Denver-based ProLogis and Bahrain-based investment firm Arcapita have formed a $1 billion (€637 million) joint venture, ProLogis Middle East, to target advanced logistics warehouse space in the Gulf Cooperation Council (GCC) region, a trade bloc comprising the six Arab states of the Persian Gulf.
ProLogis Middle East will acquire, finance, develop and manage warehousing properties in Saudi Arabia, Kuwait, Bahrain, Oman and Qatar. The venture expects to break ground on its first developments in the latter half of 2008, with an initial focus on Saudi Arabia.
“Saudi Arabia’s membership into the World Trade Organization in 2005 helped spur economic growth and consequently, demand for regional distribution space,” Joseph Ghazal, senior vice president and head of ProLogis Middle East said in a statement issued by the firms. He added that the venture will target areas near major population centers and seaports.

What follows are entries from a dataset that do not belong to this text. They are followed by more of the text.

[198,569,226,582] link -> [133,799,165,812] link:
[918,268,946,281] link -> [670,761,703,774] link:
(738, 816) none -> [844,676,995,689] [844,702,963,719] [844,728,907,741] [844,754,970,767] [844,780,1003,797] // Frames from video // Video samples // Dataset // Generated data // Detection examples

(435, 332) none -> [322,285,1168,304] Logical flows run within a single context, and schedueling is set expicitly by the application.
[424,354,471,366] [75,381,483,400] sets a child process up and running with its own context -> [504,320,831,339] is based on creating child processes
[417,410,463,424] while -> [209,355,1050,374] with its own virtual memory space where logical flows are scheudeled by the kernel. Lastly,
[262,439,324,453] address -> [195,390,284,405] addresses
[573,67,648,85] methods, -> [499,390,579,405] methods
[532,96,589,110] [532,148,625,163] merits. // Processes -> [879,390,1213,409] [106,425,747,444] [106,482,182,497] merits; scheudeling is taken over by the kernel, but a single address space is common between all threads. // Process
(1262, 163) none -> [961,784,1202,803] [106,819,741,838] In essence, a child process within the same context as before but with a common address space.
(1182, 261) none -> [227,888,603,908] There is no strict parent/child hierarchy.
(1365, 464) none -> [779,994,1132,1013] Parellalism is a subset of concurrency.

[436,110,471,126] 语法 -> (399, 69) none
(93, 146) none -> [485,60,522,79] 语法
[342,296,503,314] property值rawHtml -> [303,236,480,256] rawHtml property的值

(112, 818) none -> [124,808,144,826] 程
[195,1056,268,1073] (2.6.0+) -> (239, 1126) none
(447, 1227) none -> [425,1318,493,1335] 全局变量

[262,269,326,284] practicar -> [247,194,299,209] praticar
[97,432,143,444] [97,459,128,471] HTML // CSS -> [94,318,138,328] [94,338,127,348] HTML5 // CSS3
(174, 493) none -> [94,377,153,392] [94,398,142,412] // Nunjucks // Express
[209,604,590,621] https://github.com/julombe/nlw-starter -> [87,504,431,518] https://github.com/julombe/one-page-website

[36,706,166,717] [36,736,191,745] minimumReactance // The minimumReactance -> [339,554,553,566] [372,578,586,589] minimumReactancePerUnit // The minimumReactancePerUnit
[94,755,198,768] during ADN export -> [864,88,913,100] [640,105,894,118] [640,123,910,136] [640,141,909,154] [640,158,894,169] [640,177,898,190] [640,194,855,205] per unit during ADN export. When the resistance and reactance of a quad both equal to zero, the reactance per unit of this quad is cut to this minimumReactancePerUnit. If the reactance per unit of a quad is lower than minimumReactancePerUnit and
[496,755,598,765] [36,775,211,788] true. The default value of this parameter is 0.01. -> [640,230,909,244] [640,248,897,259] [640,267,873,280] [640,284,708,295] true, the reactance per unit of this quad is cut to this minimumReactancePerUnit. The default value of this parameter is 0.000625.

Atif Abdulmalik, chief executive officer of Arcapita, also noted that the Middle East currently has a “shortfall in the supply of modern, institutional-quality warehouses.” The continued strong economic growth in the region is fueling an increasing demand for high-quality distribution facilities, he said.
The joint venture expects two-thirds of the developments to be build-to-suit projects with the remainder comprising inventory, sale-leaseback and fee development transactions. Investments in Saudi Arabia will account for up to 70 percent of the ProLogis Middle East portfolio, with the balance in the remaining GCC countries, excluding the United Arab Emirates.
This is not ProLogis’ first joint venture with Arcapita. The pair partnered in 2001 to establish a series of real estate property funds to acquire industrial distribution facilities in the US. The portfolios were sold in January 2006 to a strategic buyer.